The expansion is primarily funded by a staggering $9.7 billion in debt capital secured in January 2025, which was explicitly earmarked for AI-driven growth. This was made possible by the company’s 2022 acquisition by private equity firms KKR and Global Infrastructure Partners, which provided the initial capital to position the company for such large-scale investments.
What makes CyrusOne’s partnership with E.ON in Frankfurt unique?
The E.ON partnership is unique because it moves beyond typical data center cooling and tackles the power problem simultaneously. They are jointly developing a 61 MW on-site combined power and cooling plant. This integrated system uses absorption chillers to provide baseload cooling, representing a new paradigm that overcomes local grid constraints and creates a more resilient, self-sufficient infrastructure for AI customers.
How has CyrusOne’s strategy evolved from 2021 to 2025?
Between 2021 and 2024, the strategy was focused on ‘readiness’—building capabilities, proving technological viability with platforms like Intelliscale™, and establishing a ‘liquid-cooling-first’ mindset. In 2025, the strategy shifted dramatically to ‘aggressive, large-scale execution,’ leveraging billions in new capital to deploy these advanced cooling technologies in massive new campuses and integrated power projects, moving from a proven concept to market dominance.
Is CyrusOne only focused on liquid cooling, or does it use other methods?

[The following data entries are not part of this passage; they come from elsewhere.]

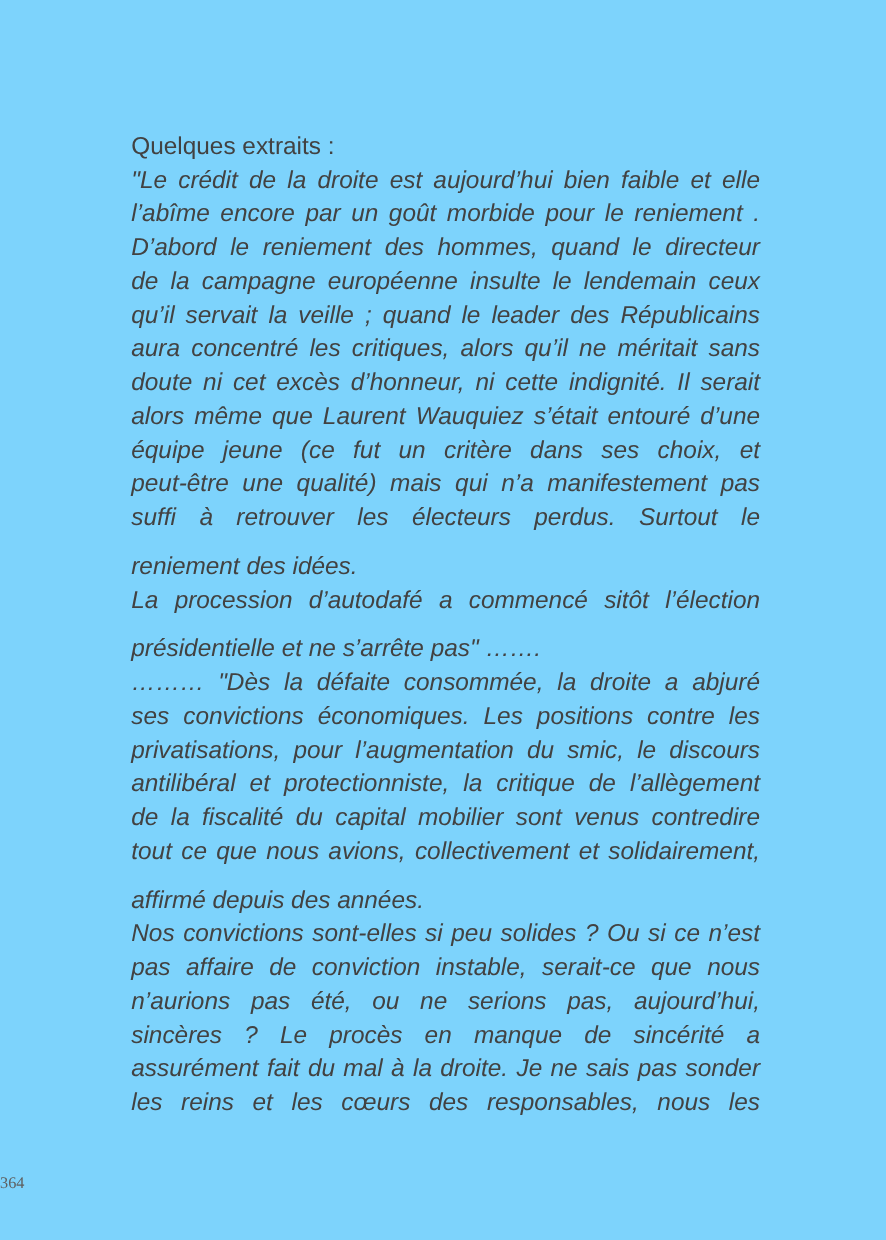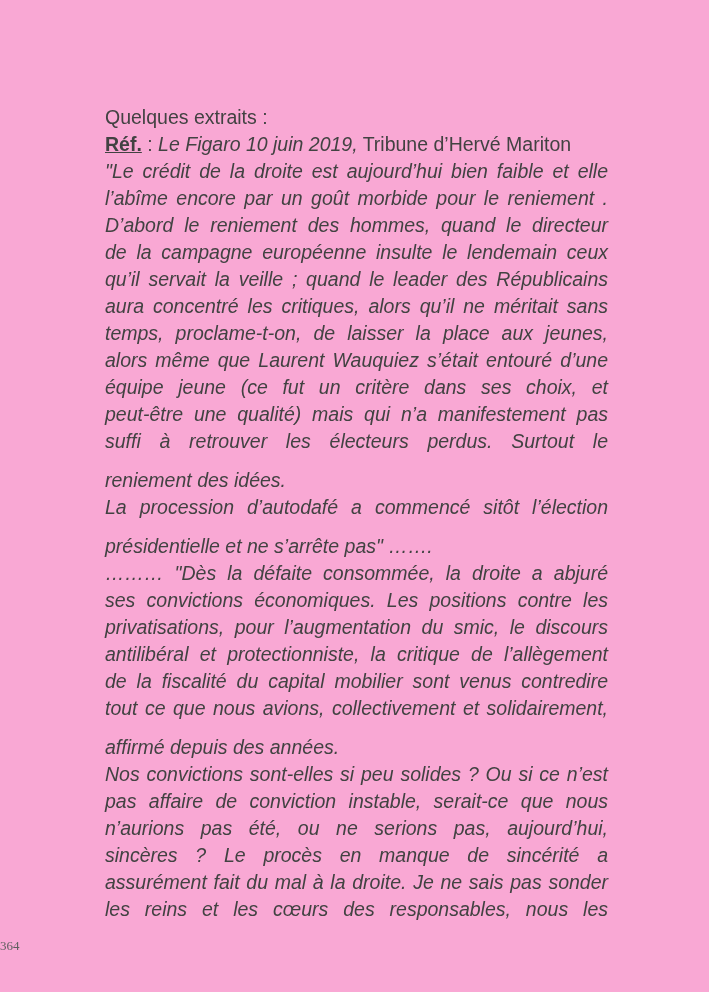--- a/index.html
+++ b/index.html
@@ -4,21 +4,21 @@
 <style>
   html, body {
     margin: 0;
     padding: 0;
     background: #ffffff;
   }
   .page {
     position: relative;
     width: 709px;
     height: 992px;
-    background: #f9a8d4;
+    background: #7dd3fc;
     overflow: hidden;
     font-family: "Liberation Sans", "DejaVu Sans", sans-serif;
     color: #424242;
   }
   .content {
     position: absolute;
     left: 105px;
     top: 104px;
     width: 503px;
     font-size: 19.5px;
@@ -66,31 +66,30 @@
   }
 </style>
 </head>
 <body>
 
 <div class="page">
   <div class="content">
 
     <div class="line intro">Quelques extraits :</div>
 
-    <div class="line ref"><span class="ref-label">Réf.</span><span> : </span><span class="ref-source">Le Figaro 10 juin 2019,</span><span> Tribune d’Hervé Mariton</span></div>
 
     <div class="body-lines">
 
     <div class="line">"Le crédit de la droite est aujourd’hui bien faible et elle</div>
         <div class="line">l’abîme encore par un goût morbide pour le reniement .</div>
         <div class="line">D’abord le reniement des hommes, quand le directeur</div>
         <div class="line">de la campagne européenne insulte le lendemain ceux</div>
         <div class="line">qu’il servait la veille ; quand le leader des Républicains</div>
         <div class="line">aura concentré les critiques, alors qu’il ne méritait sans</div>
-        <div class="line">temps, proclame-t-on, de laisser la place aux jeunes,</div>
+        <div class="line">doute ni cet excès d’honneur, ni cette indignité. Il serait</div>
         <div class="line">alors même que Laurent Wauquiez s’était entouré d’une</div>
         <div class="line">équipe jeune (ce fut un critère dans ses choix, et</div>
         <div class="line">peut-être une qualité) mais qui n’a manifestement pas</div>
         <div class="line">suffi à retrouver les électeurs perdus. Surtout le</div>
         <div class="line para-end">reniement des idées.</div>
         <div class="line">La procession d’autodafé a commencé sitôt l’élection</div>
         <div class="line para-end">présidentielle et ne s’arrête pas" …….</div>
         <div class="line">……… "Dès la défaite consommée, la droite a abjuré</div>
         <div class="line">ses convictions économiques. Les positions contre les</div>
         <div class="line">privatisations, pour l’augmentation du smic, le discours</div>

While CyrusOne has a ‘liquid-cooling-first’ mindset for high-density AI, it employs a variety of advanced cooling strategies tailored to specific needs. For example, the planned 600 MW campus in Illinois is designed with ‘closed-loop air cooling’ to ensure water efficiency at a massive scale. The company’s strategy is about using the most efficient technology for the job, which includes a range of solutions from free-air cooling and rainwater reuse to direct-to-chip liquid cooling.